What you are asked to do →
An exact copy of every entry is needed, with no images.

Information shown →
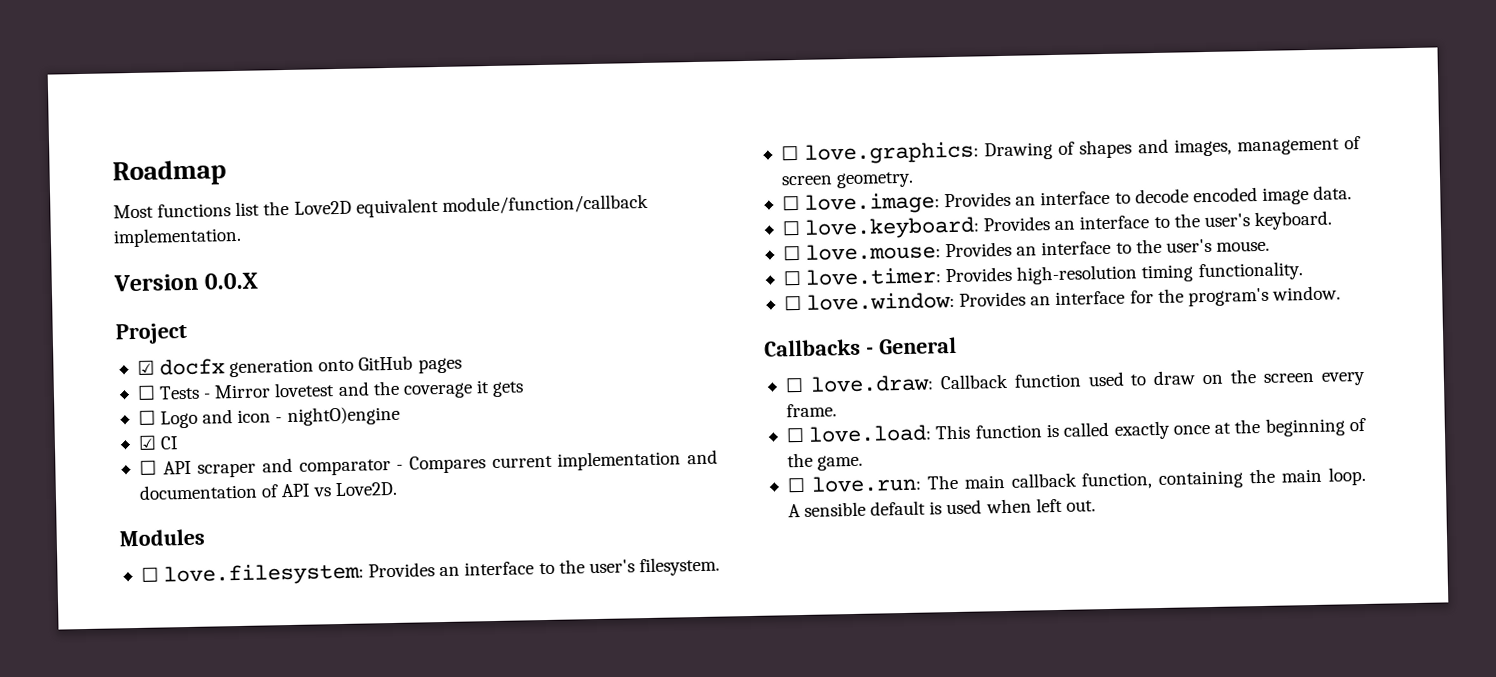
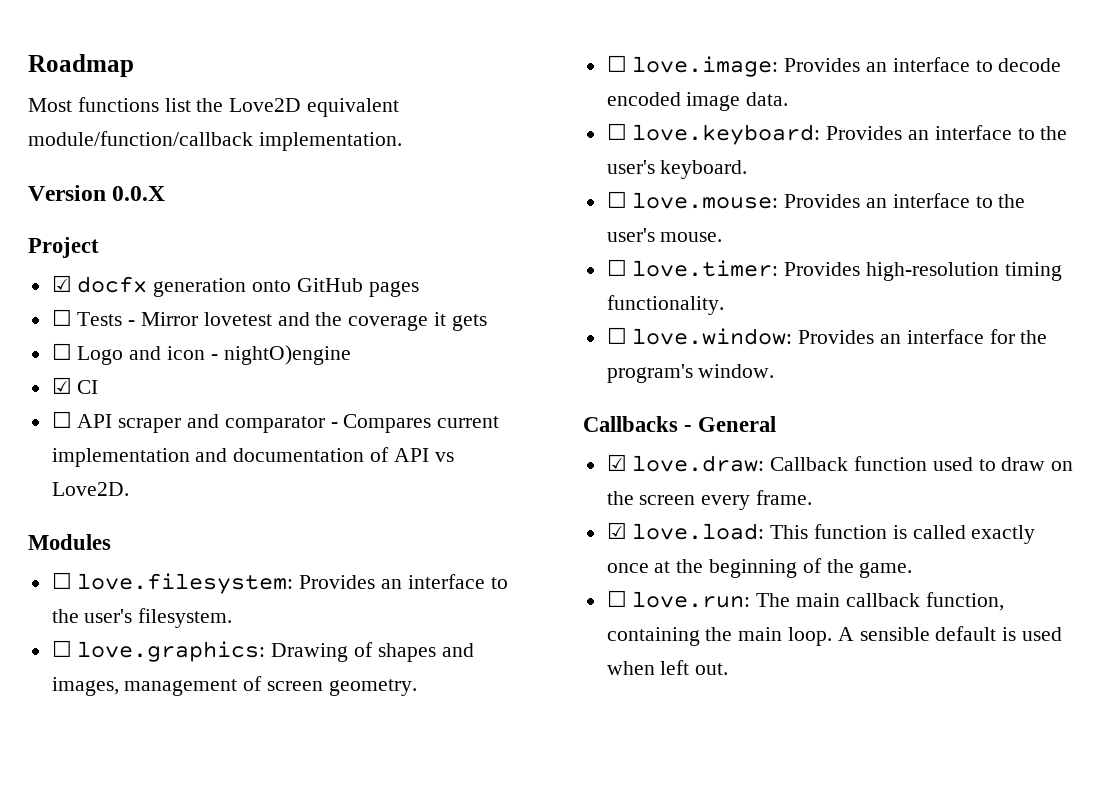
- ☐ love.draw: Callback function used to draw on the screen every frame.
+ ☑ love.draw: Callback function used to draw on the screen every frame.
- ☐ love.load: This function is called exactly once at the beginning of the game.
+ ☑ love.load: This function is called exactly once at the beginning of the game.

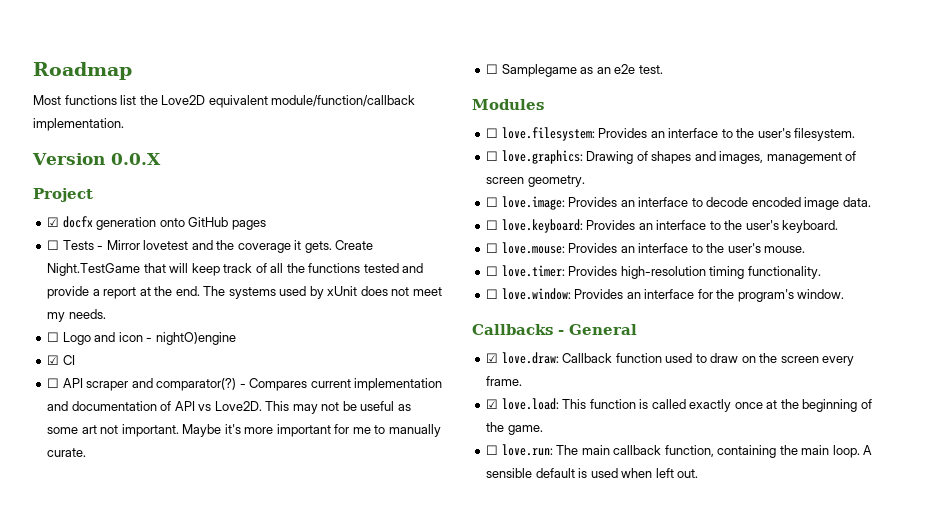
- ☐ Tests - Mirror lovetest and the coverage it gets
+ ☐ Tests - Mirror lovetest and the coverage it gets. Create Night.TestGame that will keep track of all the functions tested and provide a report at the end. The systems used by xUnit does not meet my needs.
- ☐ API scraper and comparator - Compares current implementation and documentation of API vs Love2D.
+ ☐ API scraper and comparator(?) - Compares current implementation and documentation of API vs Love2D. This may not be useful as some art not important. Maybe it's more important for me to manually curate.
+ ☐ Samplegame as an e2e test.

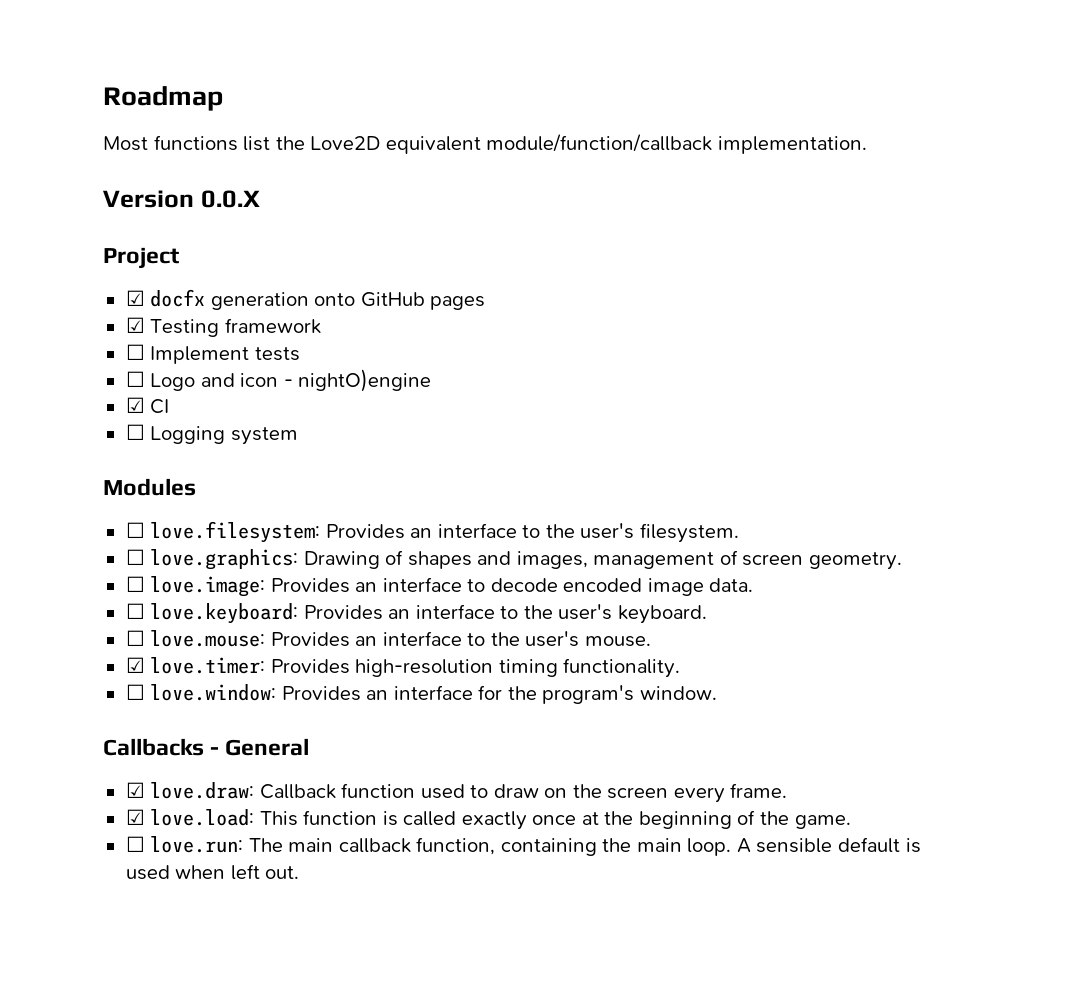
- ☐ Tests - Mirror lovetest and the coverage it gets. Create Night.TestGame that will keep track of all the functions tested and provide a report at the end. The systems used by xUnit does not meet my needs.
+ ☑ Testing framework
+ ☐ Implement tests
- ☐ API scraper and comparator(?) - Compares current implementation and documentation of API vs Love2D. This may not be useful as some art not important. Maybe it's more important for me to manually curate.
- ☐ Samplegame as an e2e test.
+ ☐ Logging system
- ☐ love.timer: Provides high-resolution timing functionality.
+ ☑ love.timer: Provides high-resolution timing functionality.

Answer for this exercise →
- ☐ love.draw: Callback function used to draw on the screen every frame.
+ ☑ love.draw: Callback function used to draw on the screen every frame.
- ☐ love.load: This function is called exactly once at the beginning of the game.
+ ☑ love.load: This function is called exactly once at the beginning of the game.

- ☐ Tests - Mirror lovetest and the coverage it gets
+ ☐ Tests - Mirror lovetest and the coverage it gets. Create Night.TestGame that will keep track of all the functions tested and provide a report at the end. The systems used by xUnit does not meet my needs.
- ☐ API scraper and comparator - Compares current implementation and documentation of API vs Love2D.
+ ☐ API scraper and comparator(?) - Compares current implementation and documentation of API vs Love2D. This may not be useful as some art not important. Maybe it's more important for me to manually curate.
+ ☐ Samplegame as an e2e test.

- ☐ Tests - Mirror lovetest and the coverage it gets. Create Night.TestGame that will keep track of all the functions tested and provide a report at the end. The systems used by xUnit does not meet my needs.
+ ☑ Testing framework
+ ☐ Implement tests
- ☐ API scraper and comparator(?) - Compares current implementation and documentation of API vs Love2D. This may not be useful as some art not important. Maybe it's more important for me to manually curate.
- ☐ Samplegame as an e2e test.
+ ☐ Logging system
- ☐ love.timer: Provides high-resolution timing functionality.
+ ☑ love.timer: Provides high-resolution timing functionality.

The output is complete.